Saturday, September 27, 2014

Strawberry Banke

York Congregational church and town hall
While we were rousting about the southern tip of Maine we also explored York, a little town with more history than I would have guessed, having grown up in California and never taken any classes in Maine History.  (I'm a little better at Spanish missions.)  The York Plantation was originally called by the area's Abenaki Indian name, Agamenticus in 1624, but most of the settlers were from Bristol, so they started calling it that after 1638.  That didn't last long.  It was renamed Gorgeana  by Ferdinando Gorges, Lord Proprietor of Maine under Charles I, and became the first incorporated city in the American colonies in 1642.  Eventually Charles died, followed by Gorges and control of Maine passed to the Massachusetts colony.  They renamed the town York and reorganized it under a new charter so it technically now holds the second oldest city charter in the country, being beat out by neighboring Kittery by two days .  It was a major trading center before trading fell of in the early 1800s and was the location of the King's Gaol for Massachusetts colony, which we visited.

York Gaol
The Gaol still stands where it has for the last 300 years and is open for tourists.  Among other things, I learned that Gaol is pronounced "jail" (I had always assumed it was pronounced like a hockey goal) and the job of gaoler was considered quite a good gig in those days.  Way better than today's "prison guard".  Half of the building served as the gaoler's home, where he lived, in 1789 at least, with his wife and 4 children.  The wife got to cook the meals for the prisoners, lucky lass.  The walls of the cells were wood lined and looked pretty easy to break out of, but underneath the wood was about a foot of solid Maine granite.  No one was going to kick through that.  The gaoler's home is now furnished with period furniture and original portraits of the 1789 gaoler and his wife.  Quite posh.  Civil service employment was apparently quite desirable in ye olde days.

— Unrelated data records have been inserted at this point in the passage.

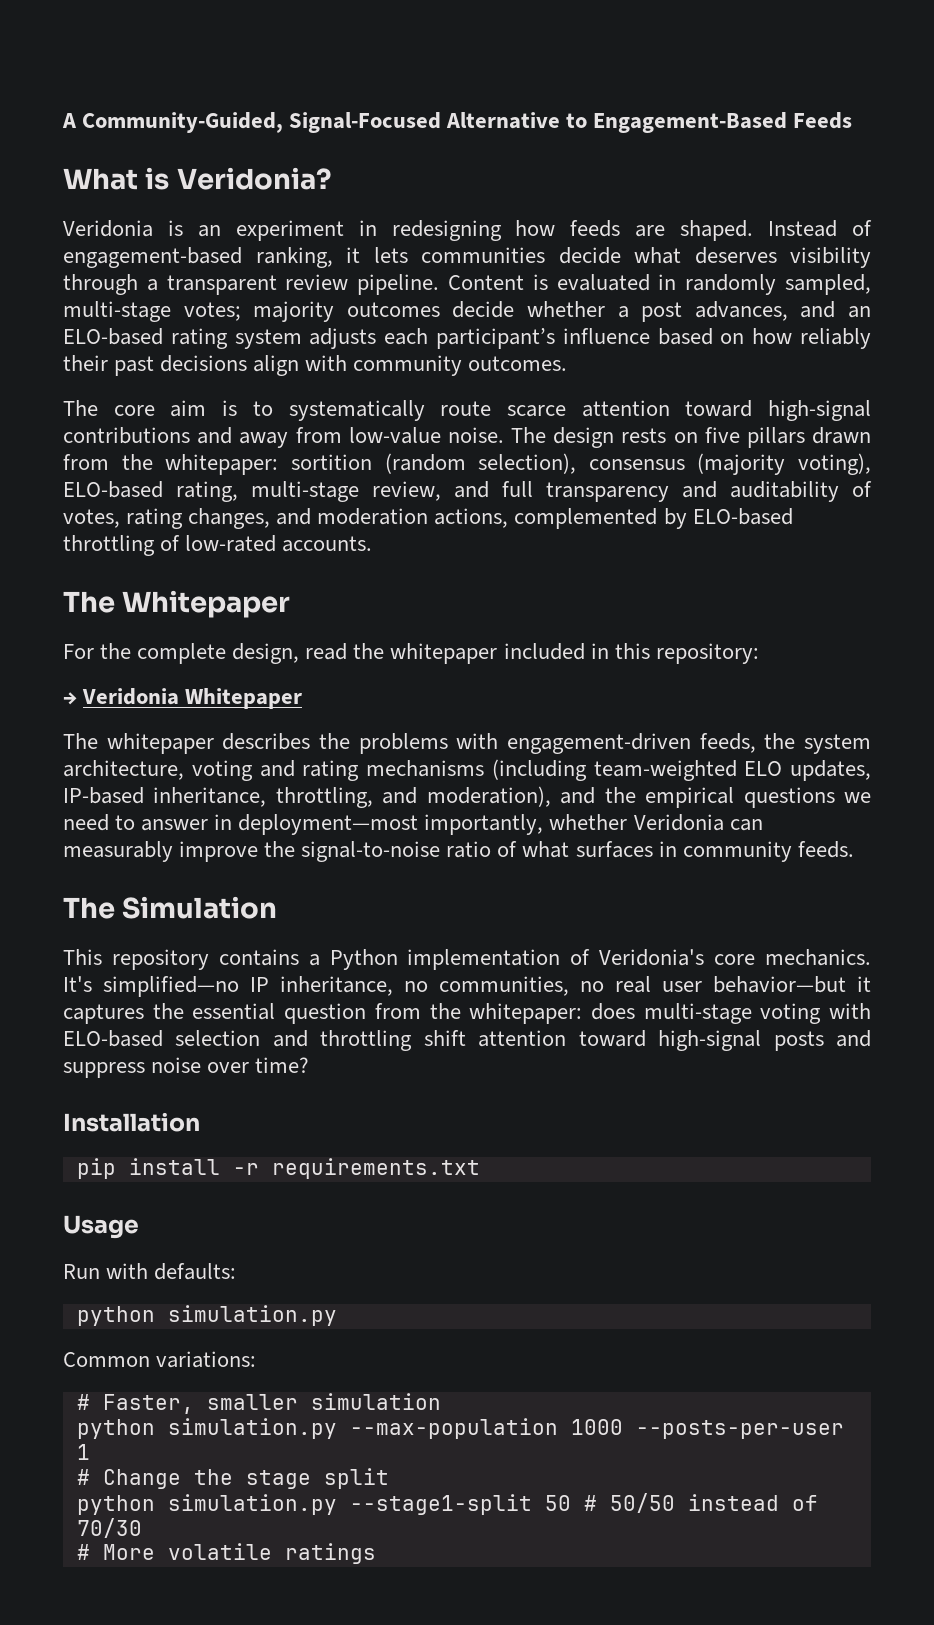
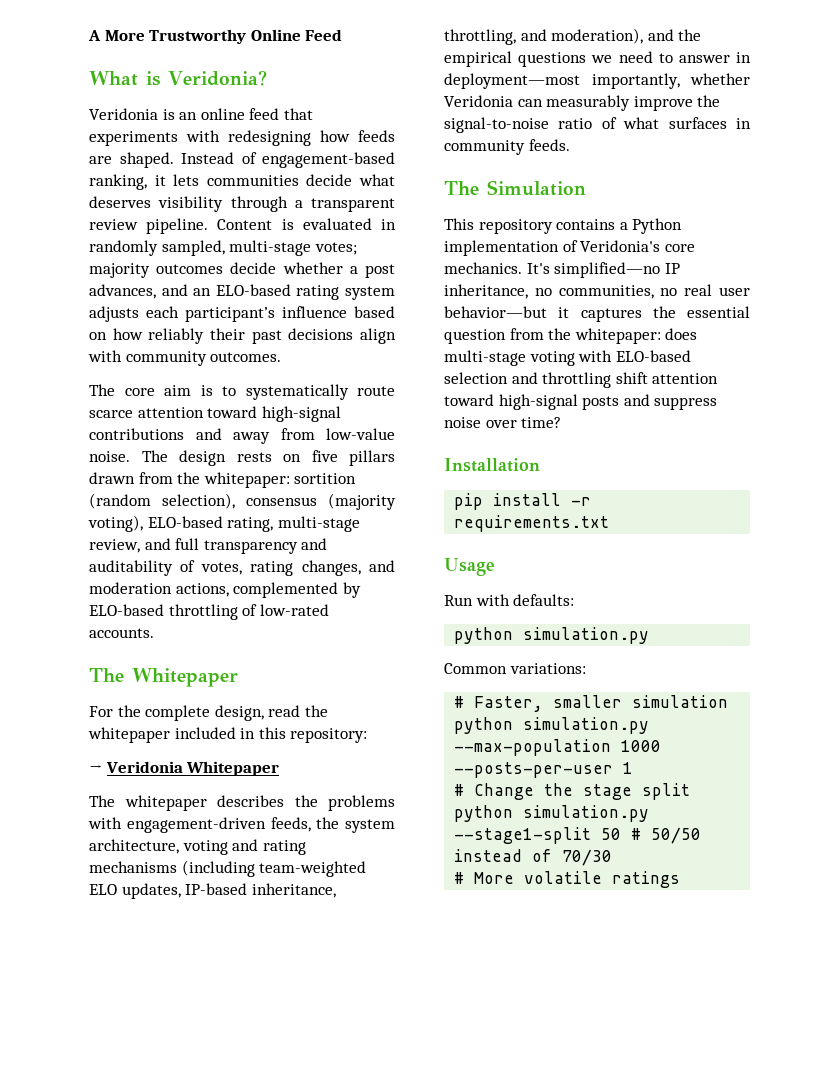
- A Community-Guided, Signal-Focused Alternative to Engagement-Based Feeds
+ A More Trustworthy Online Feed
- Veridonia is an experiment in redesigning how feeds are shaped.
+ Veridonia is an online feed that experiments with redesigning how feeds are shaped.

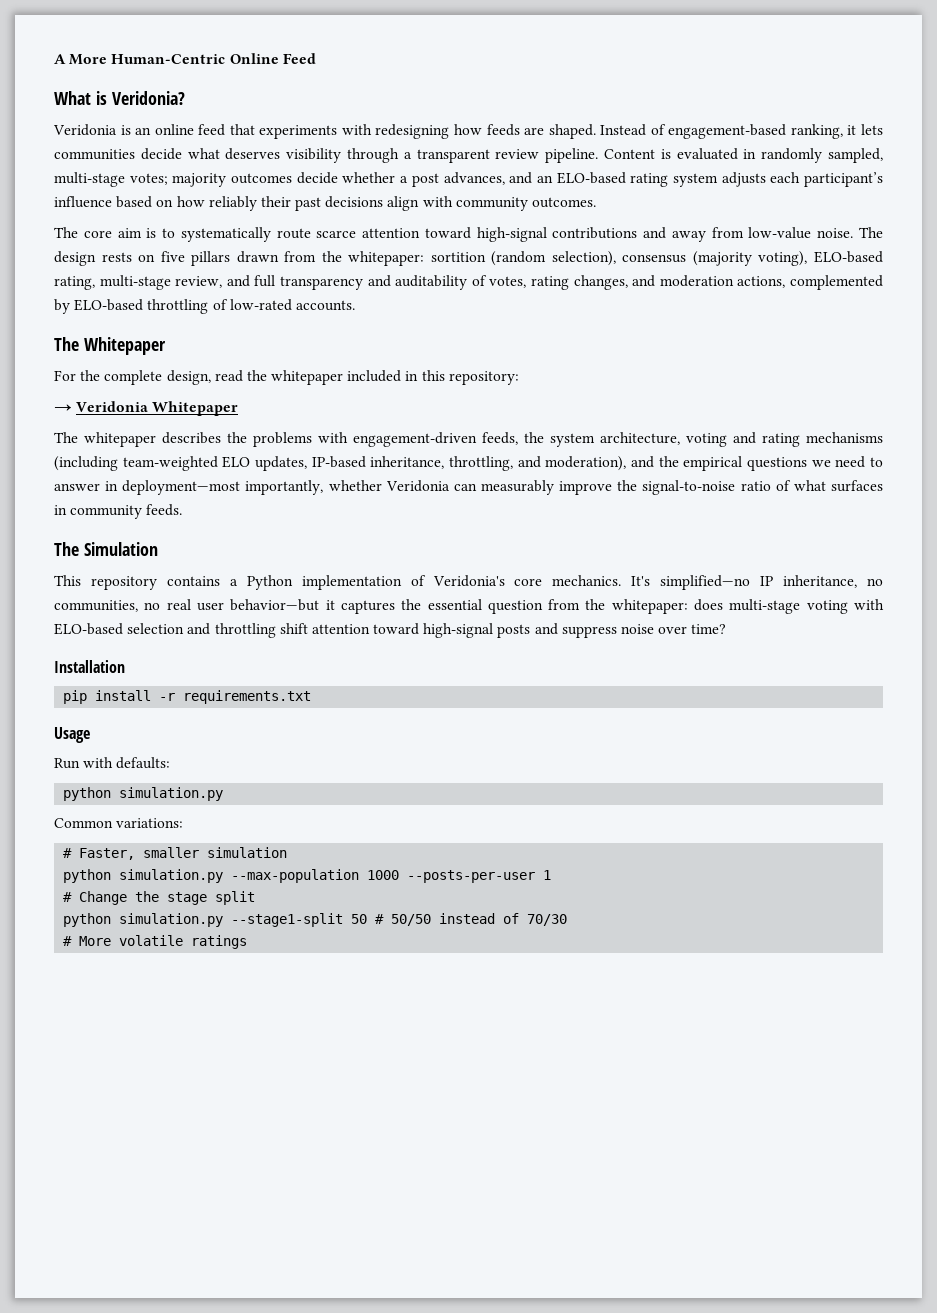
- A More Trustworthy Online Feed
+ A More Human-Centric Online Feed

Gaoler's house with portrait of Mrs, Gaoler

Ducking chair
Besides the cells, the gaol exhibit also had the colonial era ducking chair used to dip disobedient wives and gossips into the York river.  At the right time of year I'd imagine that could be a pretty effective deterrent.  The day we were there I wouldn't have minded so much.  There was also a set of stocks out front where miscreants could be put on display for the amusement and target practice of the populace.  Here is a picture of Vicki taking a picture of Christopher in the stocks.  It's a little photographic joke that I'm sure no one has ever thought of before.  Actually, we might have thought of it before.  In fact, this is a matter of never ending hilarity for our family.  We are so pathetic.

Repeat offender

If you look closely at a map you will discover that New Hampshire actually does have a coastline.  All of about 16 miles worth at its southern tip.  Within this tiny stretch of ocean front, just below Maine, sits Portsmouth, a fairly significant port town.  Like many east coast towns in the 1950's, downtown Portsmouth was deteriorating and was slated for "urban renewal".  Today that often means rebuilding and sprucing up a downtown area but in
Strawbery Banke (the grass area use to be part of the harbor)
the 1950s it was more likely to mean razing whole neighborhoods and starting from scratch.  Portsmouth is the oldest community in New Hampshire and its citizens were none too keen on having three centuries of town history wiped away, so they got up a historic preservation society, bought up a 10 acre section of downtown and
Victorian garden
converted it into a giant outdoor museum.  When the first European settlement was established at Portsmouth, it was called Strawbery Banke, after the berries that grew wild along the banks of the Piscataqua River, so that's what they called the museum when it opened in 1965.  (Spelling was considerably less rigorous in those days.)

Other sites, such as Colonial Williamsburg or the reconstructed Fort Boonesborough we saw last year, try to recreate a specific time in history.  At Strawbery Banke they took a more longitudinal approach.  One house might be restored to its colonial appearance, the next to the WW II era and the next to the early twentieth century immigration period.  The idea is to give a feeling for how neighborhoods evolve and change over time.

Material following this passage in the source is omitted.